Re: [S] Regarding S-PLUS 5.0 Performance

Prof Brian Ripley (
Fri, 4 Dec 1998 10:59:58 +0000 (GMT)

> Date: Thu, 03 Dec 1998 06:59:51 -0600
> From: William Shannon <>

> I felt the major deficiency of 3.4 was its inability to analyze large
> datasets. From the comments above it appears that 5.0 has reversed the
> problem -- it is now difficult to handle small datasets. Here is a

> The 5.0 requires 26 minutes to invert 10,000 3x3 matrices versus 3
> minutes with 3.4. There 'IS' a problem here that needs to be solved to
> make this product acceptable to people doing applied data analysis!

More precisely, it needs 26 minutes to do it THIS WAY. I am not aware
of any `applied data analysis' problem on small datasets that requires
such a calculation, but if there is one, there are faster ways on
5.0r3, at least. (BTW, I believe the posting of results from beta
software to be irresponsible.)

I ran a set of scripts for the V&R2 chapters last night, on my Sun
Ultra 1/170 with 64Mb RAM (sufficient) and 200Mb swap (ditto):

chapter 2 3 4 5 6 7 11 12 13 14
3.4r1 3.0 3.2 9.4 123 16.9 52 572 355 108 74
5.0r3 6.1 9.3 184 1201 77.2 266 840 522 141 322

I replaced step() by stepAIC() in all cases, as step() is seriously
broken in 5.0 and gives completely incorrect answers. The results from
chapters 5-14 are genuine applied data analysis of small datasets.

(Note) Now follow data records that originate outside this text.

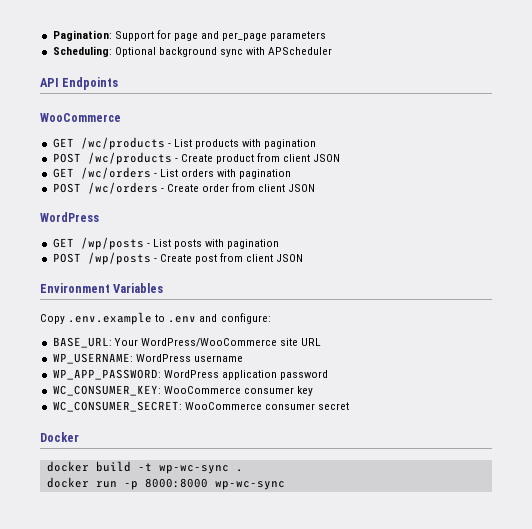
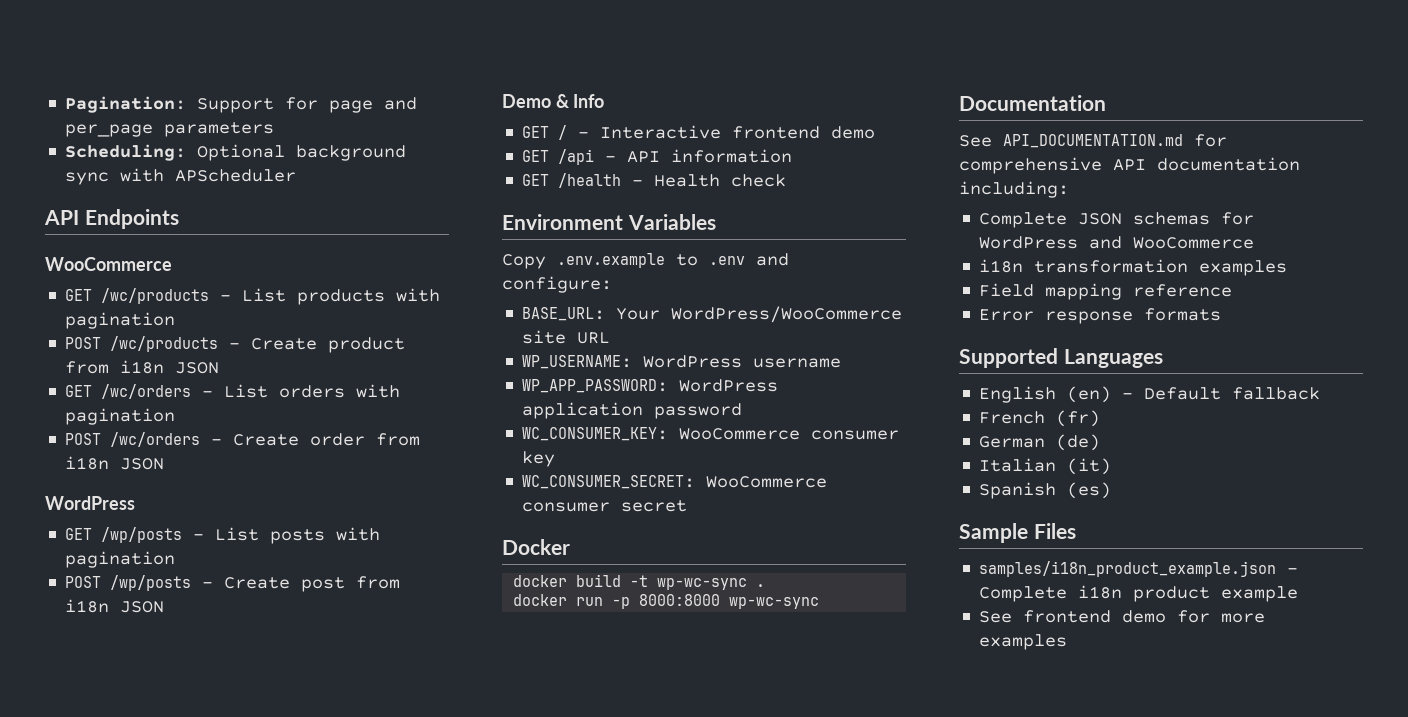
- POST /wc/products - Create product from client JSON
+ POST /wc/products - Create product from i18n JSON
- POST /wc/orders - Create order from client JSON
+ POST /wc/orders - Create order from i18n JSON
- POST /wp/posts - Create post from client JSON
+ POST /wp/posts - Create post from i18n JSON
+ Demo & Info
+ GET / - Interactive frontend demo
+ GET /api - API information
+ GET /health - Health check
+ Documentation
+ See API_DOCUMENTATION.md for comprehensive API documentation including:
+ Complete JSON schemas for WordPress and WooCommerce
+ i18n transformation examples
+ Field mapping reference
+ Error response formats
+ Supported Languages
+ English (en) - Default fallback
+ French (fr)
+ German (de)
+ Italian (it)
+ Spanish (es)
+ Sample Files
+ samples/i18n_product_example.json - Complete i18n product example
+ See frontend demo for more examples

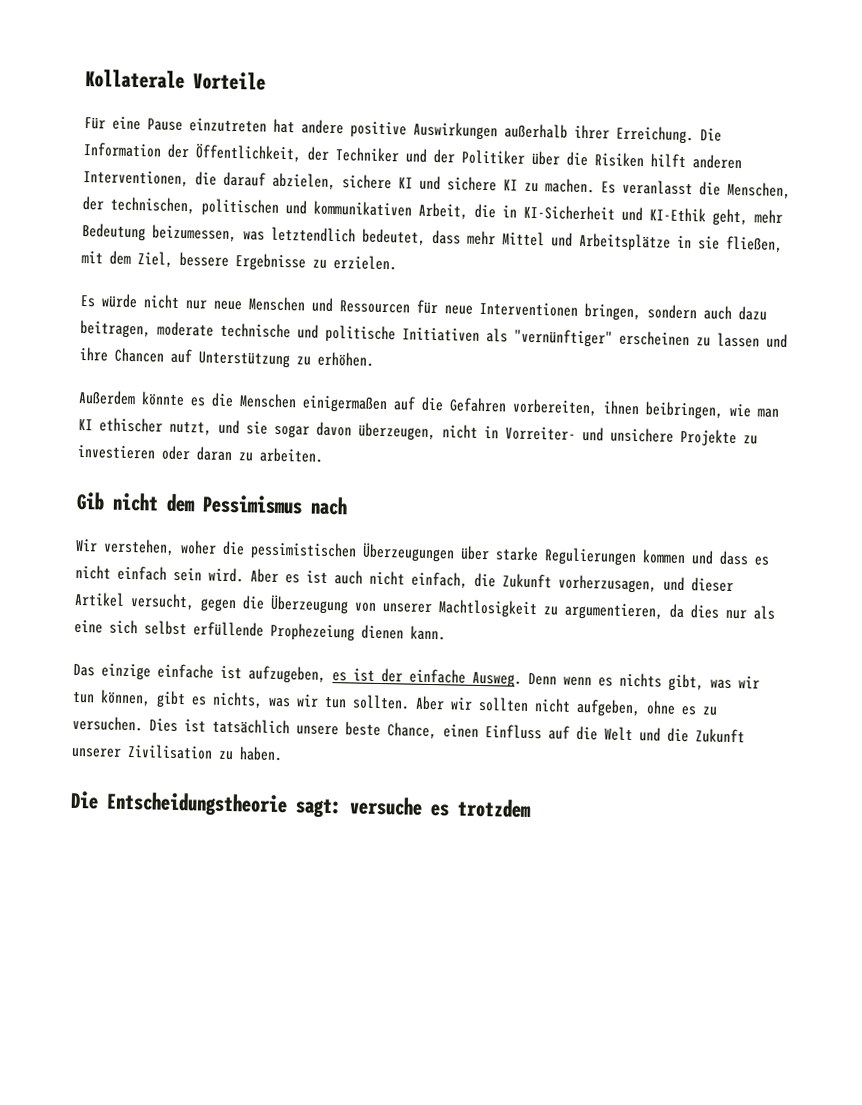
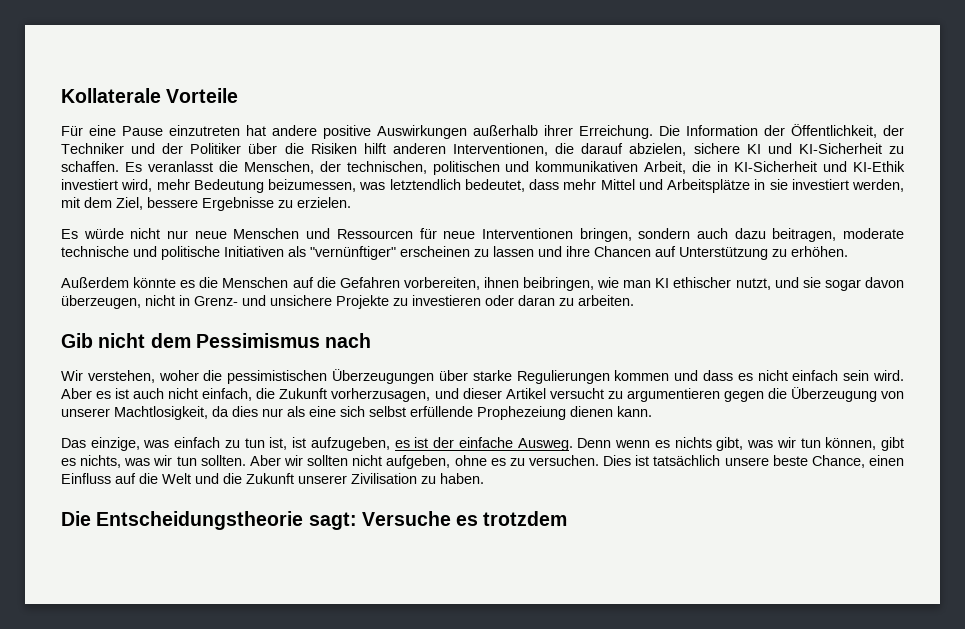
- Die Information der Öffentlichkeit, der Techniker und der Politiker über die Risiken hilft anderen Interventionen, die darauf abzielen, sichere KI und sichere KI zu machen.
+ Die Information der Öffentlichkeit, der Techniker und der Politiker über die Risiken hilft anderen Interventionen, die darauf abzielen, sichere KI und KI-Sicherheit zu schaffen.
- Es veranlasst die Menschen, der technischen, politischen und kommunikativen Arbeit, die in KI-Sicherheit und KI-Ethik geht, mehr Bedeutung beizumessen, was letztendlich bedeutet, dass mehr Mittel und Arbeitsplätze in sie fließen, mit dem Ziel, bessere Ergebnisse zu erzielen.
+ Es veranlasst die Menschen, der technischen, politischen und kommunikativen Arbeit, die in KI-Sicherheit und KI-Ethik investiert wird, mehr Bedeutung beizumessen, was letztendlich bedeutet, dass mehr Mittel und Arbeitsplätze in sie investiert werden, mit dem Ziel, bessere Ergebnisse zu erzielen.
- Außerdem könnte es die Menschen einigermaßen auf die Gefahren vorbereiten, ihnen beibringen, wie man KI ethischer nutzt, und sie sogar davon überzeugen, nicht in Vorreiter- und unsichere Projekte zu investieren oder daran zu arbeiten.
+ Außerdem könnte es die Menschen auf die Gefahren vorbereiten, ihnen beibringen, wie man KI ethischer nutzt, und sie sogar davon überzeugen, nicht in Grenz- und unsichere Projekte zu investieren oder daran zu arbeiten.
- Aber es ist auch nicht einfach, die Zukunft vorherzusagen, und dieser Artikel versucht, gegen die Überzeugung von unserer Machtlosigkeit zu argumentieren, da dies nur als eine sich selbst erfüllende Prophezeiung dienen kann.
+ Aber es ist auch nicht einfach, die Zukunft vorherzusagen, und dieser Artikel versucht zu argumentieren gegen die Überzeugung von unserer Machtlosigkeit, da dies nur als eine sich selbst erfüllende Prophezeiung dienen kann.
- Das einzige einfache ist aufzugeben, es ist der einfache Ausweg.
+ Das einzige, was einfach zu tun ist, ist aufzugeben, es ist der einfache Ausweg.
- Die Entscheidungstheorie sagt: versuche es trotzdem
+ Die Entscheidungstheorie sagt: Versuche es trotzdem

There appears to be a considerable speed penalty, especially when
running pure S code. Note though that almost all of the statistical
models code in 5.0 is still running in compatibility mode, and one
would expect a drop in performance (if not this much). Would one
really notice? Doing bootstrapping (ch05) and cross-validating
trees (ch14), yes, so we need to think about improving those. Otherwise
the results are already fast enough for me: remember these are lots
of analyses per chapter. (Indeed they are much faster than 3.2 on a Sun
IPC which is how we first did most of the examples in 1992/3.)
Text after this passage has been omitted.